Ce qui permet de distinguer la technique de la nature, c'est la présence en l'objet technique d'un faire et d'un sens humains préalables. L'objet technique est l'aboutissement d'une idée et d'un travail. La nature ne l'est pas. La nature est précisément ce qui n'est pas humain, ce qui nous est étranger, éventuellement hostile mais qui du moins n'offre pas par soi-même de fonction ni de signification. Toutes deux sont introduites par l'être humain faisant face à cette étrangeté. L'effacement de la nature et la pensée d'une nature artificielle sont les conséquences directes de la prégnance de la technique, de son élaboration en un véritable milieu de vie nous enveloppant de part en part et nous déterminant strictement. Presque plus rien dans nos environnements n'est étranger au sens où un paysan faisait l'expérience de l'étrangeté de la nature. Plus rien ne requiert que nous lui donnions un sens : le sens est déjà-là, en l'objet. Et le sens de l'objet technique, c'est la fonction. Ellul a cette phrase que je trouve magnifique, "on ne met pas un bouquet champêtre dans le réservoir d'une voiture", pour illustrer l'effacement de la pensée sauvage devant la fonction.

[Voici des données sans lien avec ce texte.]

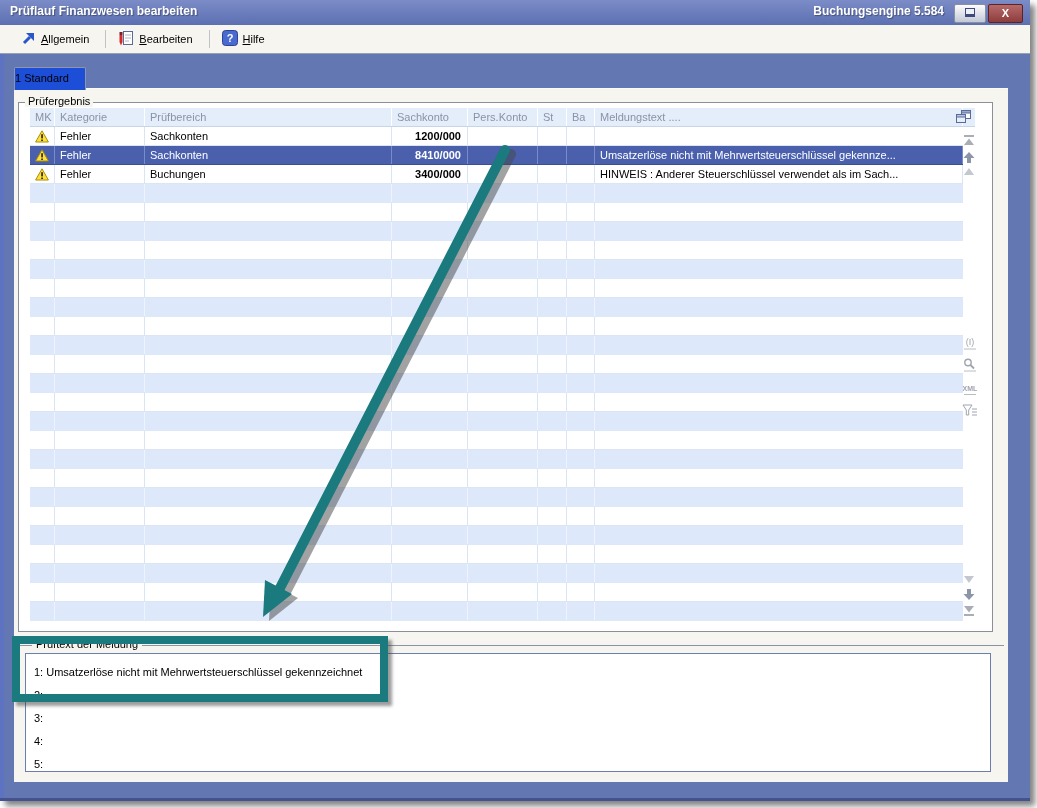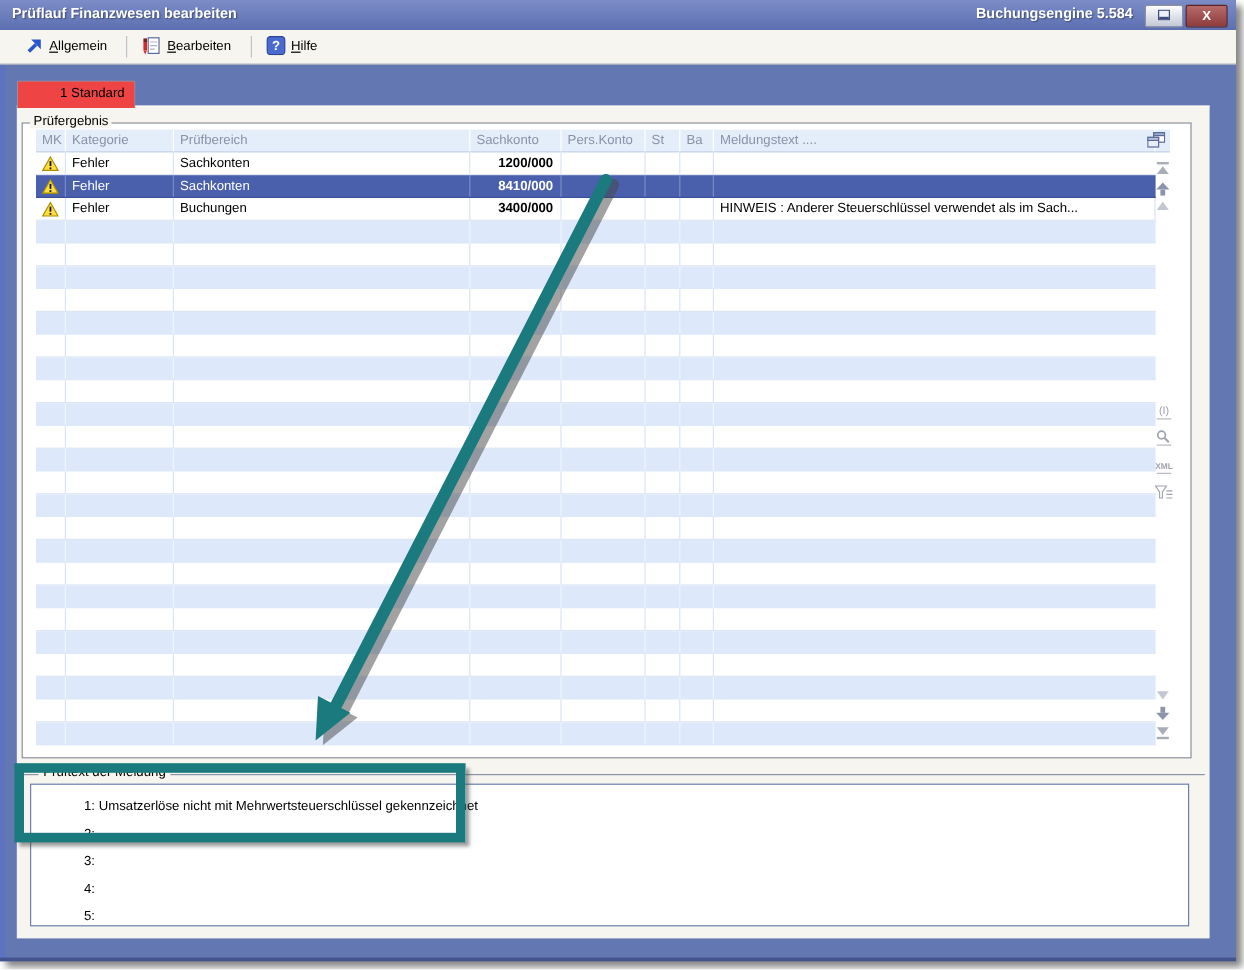"1 Standard" .tab { background: #ef4444 -> #1d4ed8; padding-left: 27px -> none; text-align: center -> left }
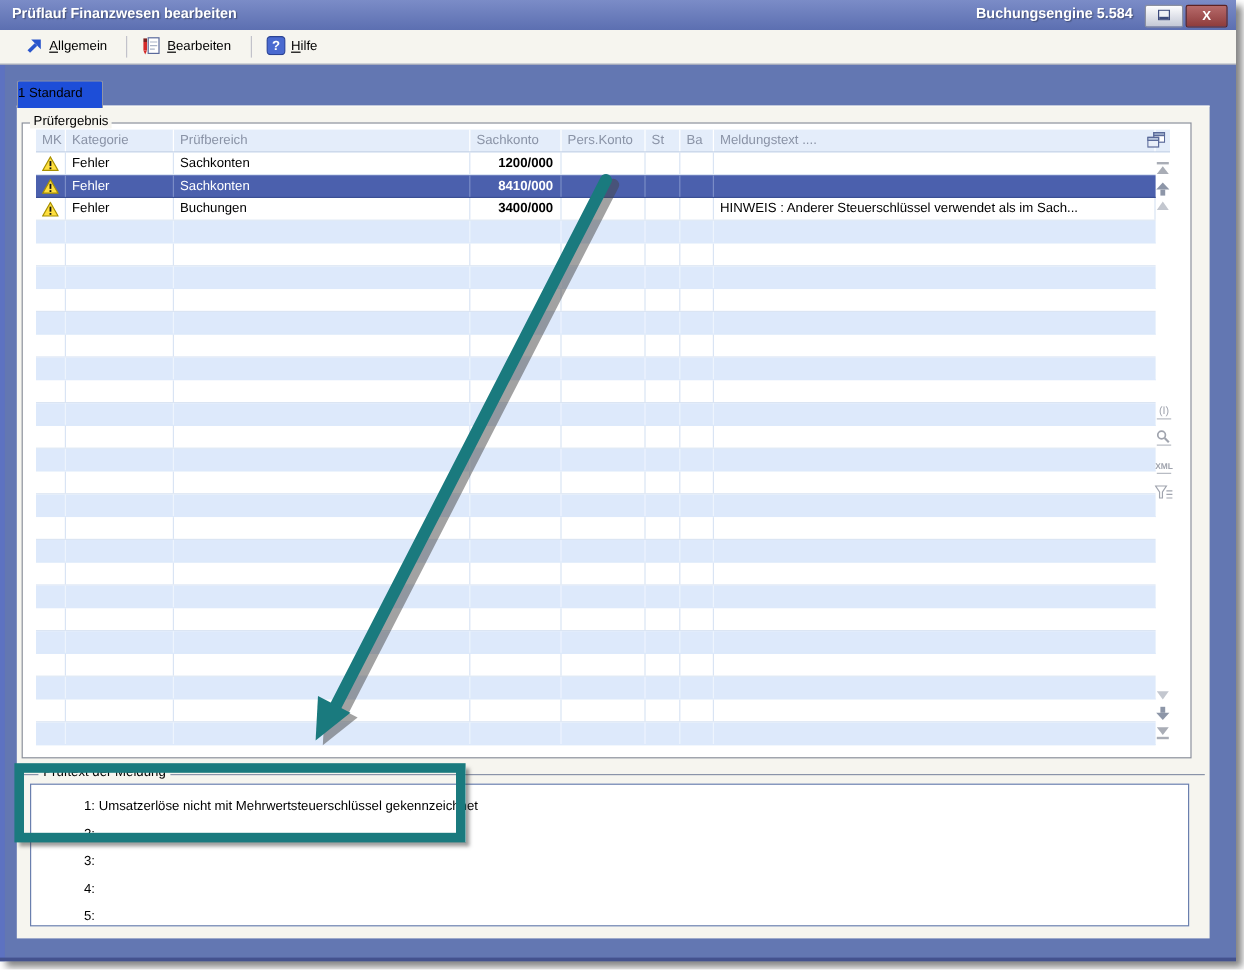"Umsatzerlöse nicht mit" div.tcell { html: none -> <div>Umsatzerlöse nicht mit Mehrwertsteuerschlüssel gekennze...</div> }
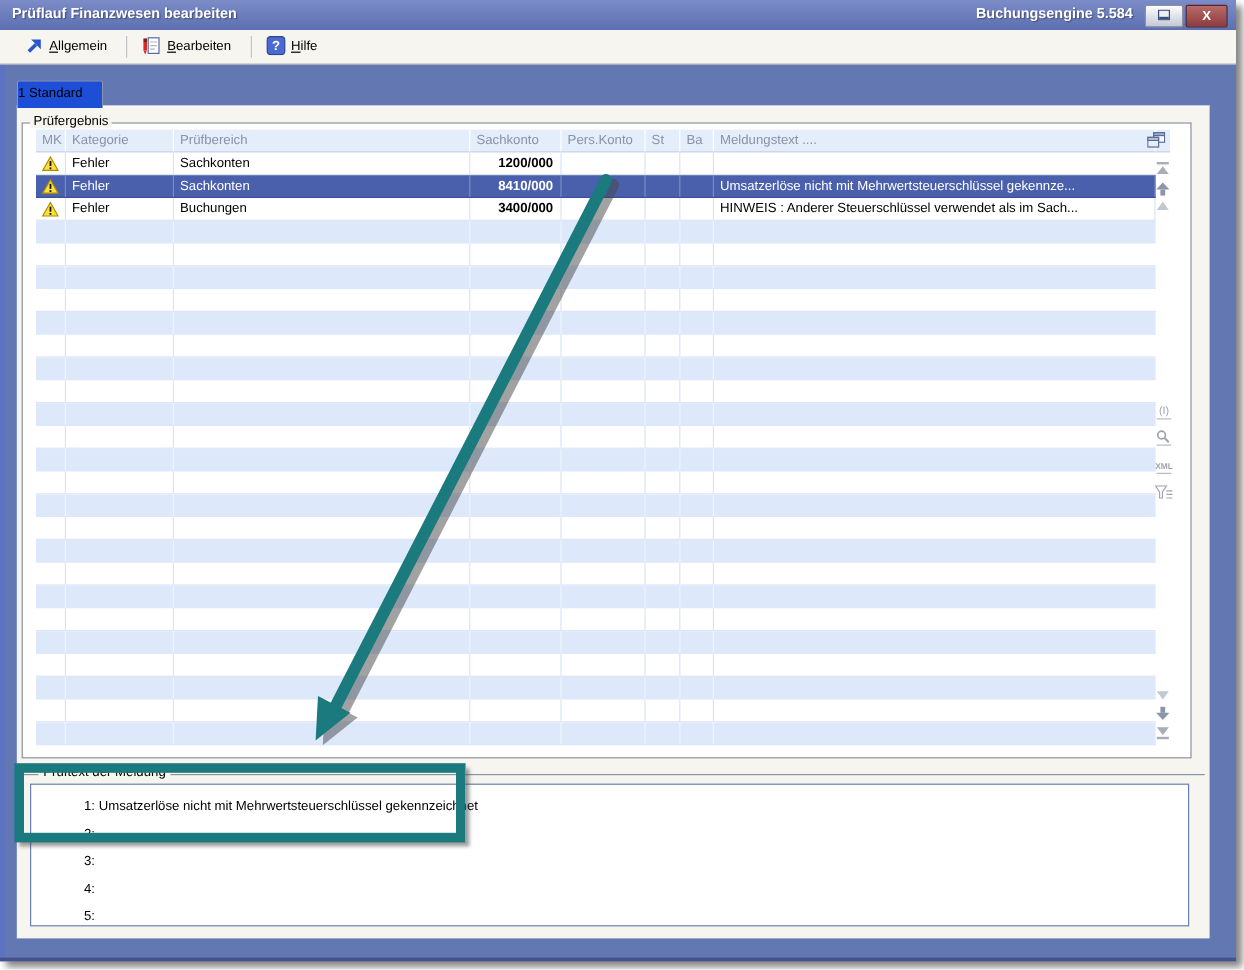"1: Umsatzerlöse nicht mit" .memo .mline { margin-left: 36px -> none }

Mais le développement technique pose plus de problèmes que cela. Des problèmes d'ordre plus "pratique". Que sait-on des effets à long terme de la pilule contraceptive ? C'est Castoriadis je crois qui prend cet exemple. Aucune idée. Aucune idée des conséquences qu'elles auront sur les métabolismes lorsqu'elles auront été prises par des dizaines de générations. Mais la question ne se pose pas - ne peut pas se poser. Car d'un autre côté, comment faire face à la croissance démographique ? De tels exemples se multiplient à l'infini : le développement technique crée des problèmes et les seules réponses envisageables sont d'ordre technique elles aussi, et provoquent systématiquement de nouveaux problèmes, etc. C'est une des raisons à l'autoaccroissement chez Ellul : la technique s'alimente de ses échecs. Et en dernière instance le problème est d'ordre politique. Car la multiplication exponentielle des problèmes, et l'urgence, le "tu dois" qui va avec, vont à terme rendre désuète la politique. Dès lors que les domaines techniques deviennent corrélatifs, c'est-à-dire que nous faisons face à un système (le système des informations), toute perturbation survenant dans un domaine met en péril les autres et en dernière instance le système dans son ensemble. Peut-on se permettre de ne pas réparer une panne électrique ? Non. Une panne prolongée et étendue met en péril les domaines économiques, financiers, politiques ; tout. Or nous ne savons plus vivre sans cela. En même temps que les activités humaines traditionnelles sont remplacées par des opérations techniques, en même temps que les communautés et leurs pratiques sont éclatées, nous perdons en quelques générations le "savoir" qu'elles représentaient, nous devenons dépendant du bon déroulement des opérations techniques et si celles-ci font défaut, nous sommes perdus. Ellul dit ainsi qu'aller à l'encontre du système technicien pour nous équivaut pour les aborigènes à mettre le feu à leur forêt.
Ce constat est fatal. Il n'y a aucune échappatoire. Et au vue de la multiplication des problèmes, la seule voie envisageable pour assurer l'essor de la technique, c'est "la dictature mondiale la plus totalitaire qui soit" (Le système technicien).